Dataset entries
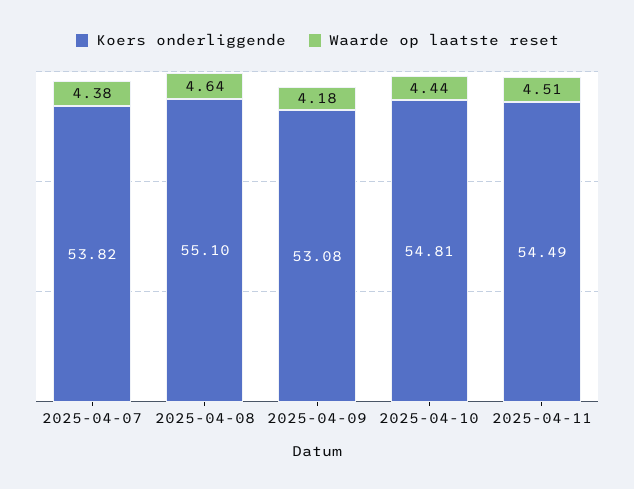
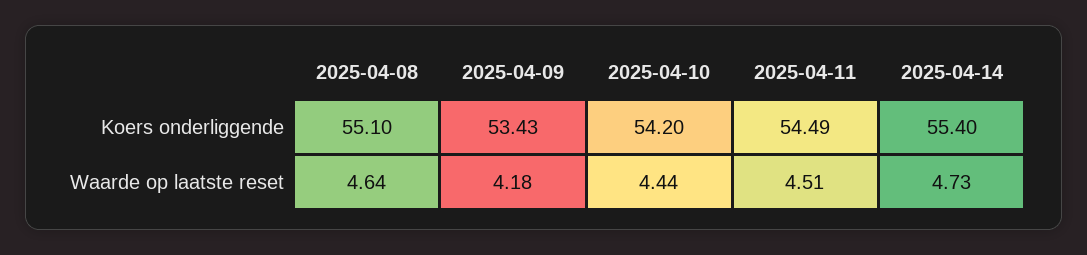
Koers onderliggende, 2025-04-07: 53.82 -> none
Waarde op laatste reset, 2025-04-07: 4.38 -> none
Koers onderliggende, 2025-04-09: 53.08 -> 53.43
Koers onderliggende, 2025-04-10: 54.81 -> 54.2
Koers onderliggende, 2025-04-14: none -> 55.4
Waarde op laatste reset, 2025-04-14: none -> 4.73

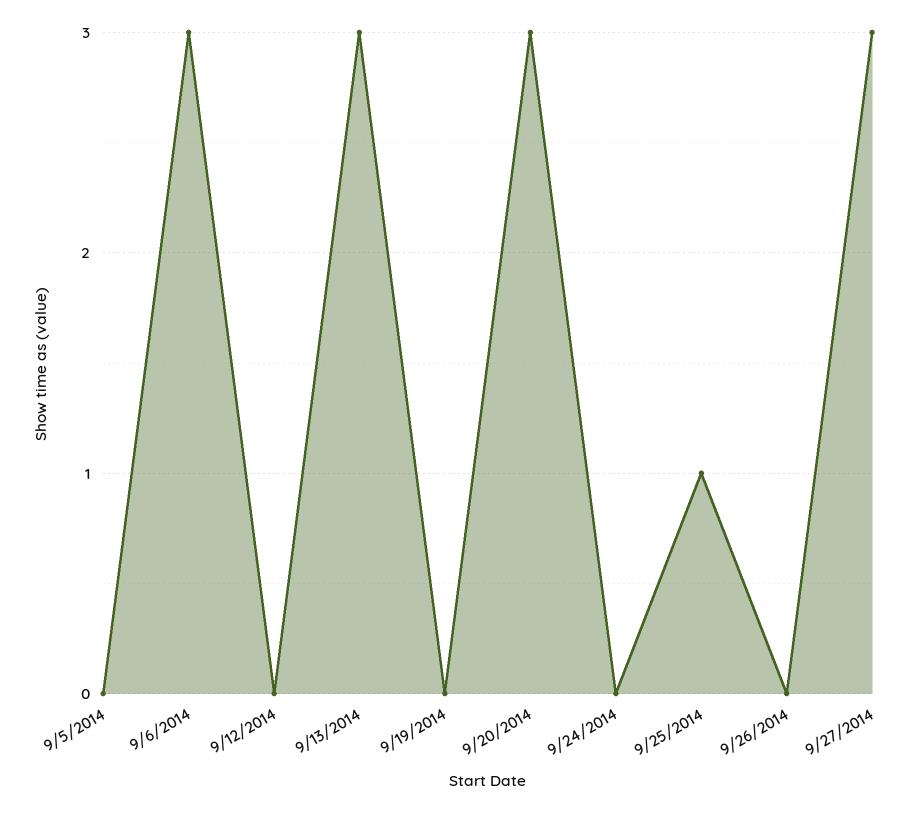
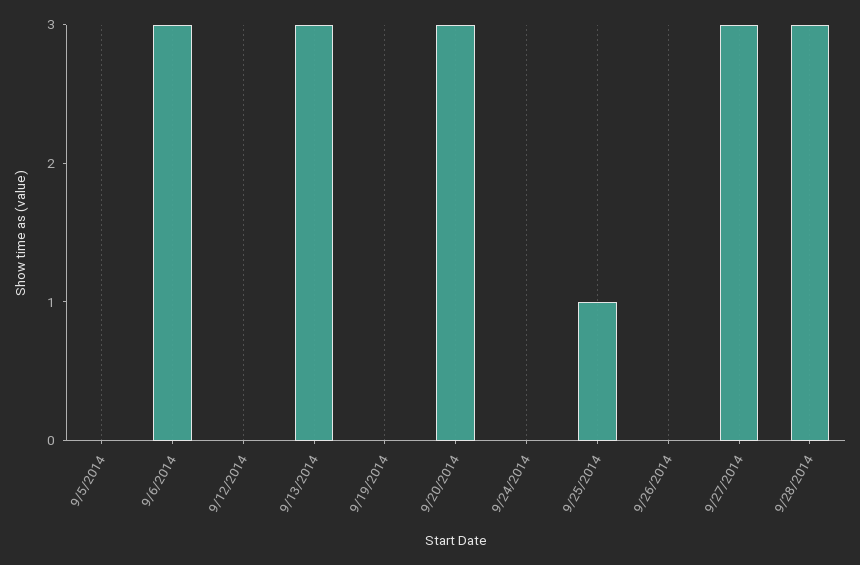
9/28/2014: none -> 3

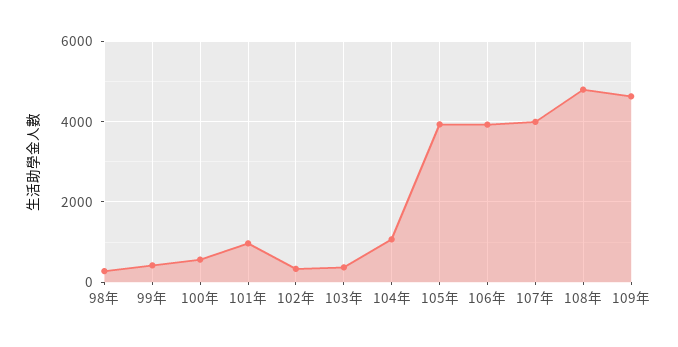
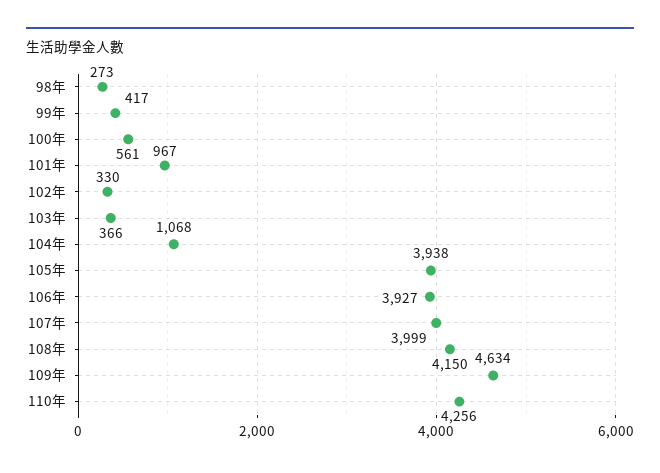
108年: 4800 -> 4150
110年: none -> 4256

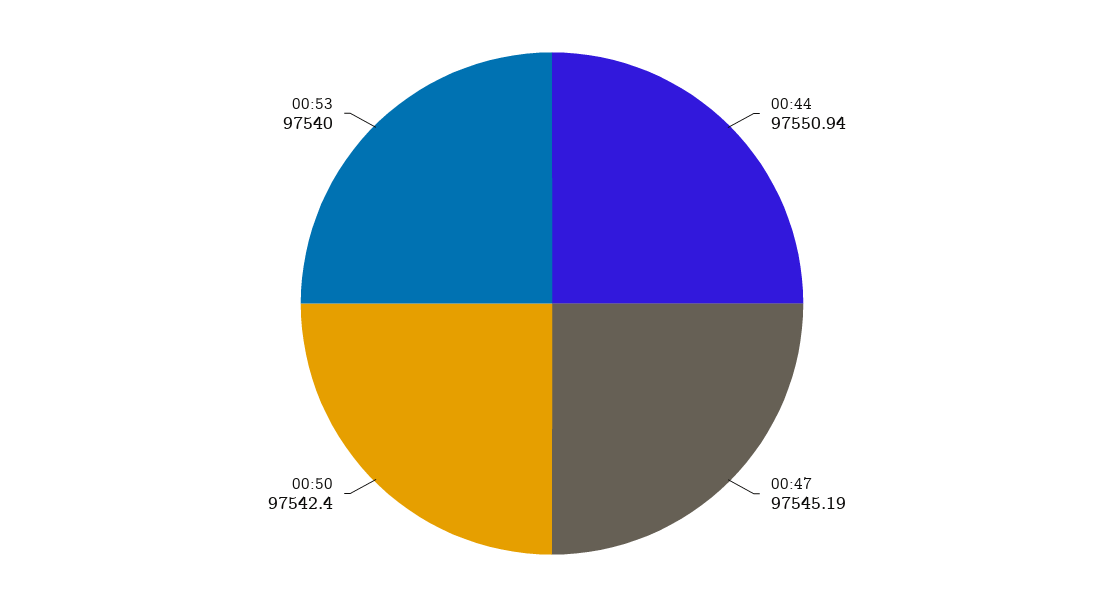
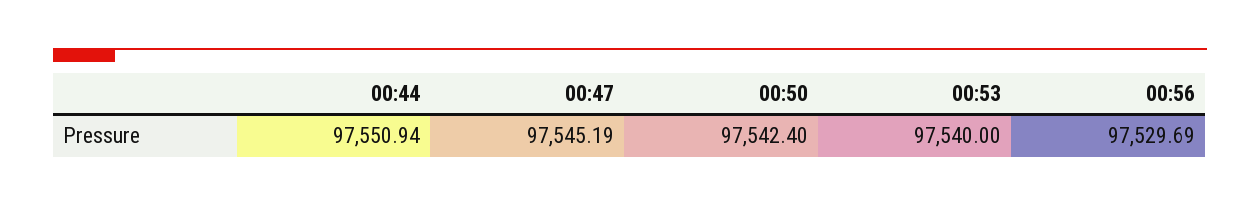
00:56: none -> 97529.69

TASK TO CARRY OUT: Find the line containing "Koers onderliggende, 2025-04-09: 53.08", then extract it and every line after it to the end of the data above, exactly and nothing else, without pictures.

WRITTEN SOLUTION:
Koers onderliggende, 2025-04-09: 53.08 -> 53.43
Koers onderliggende, 2025-04-10: 54.81 -> 54.2
Koers onderliggende, 2025-04-14: none -> 55.4
Waarde op laatste reset, 2025-04-14: none -> 4.73

9/28/2014: none -> 3

108年: 4800 -> 4150
110年: none -> 4256

00:56: none -> 97529.69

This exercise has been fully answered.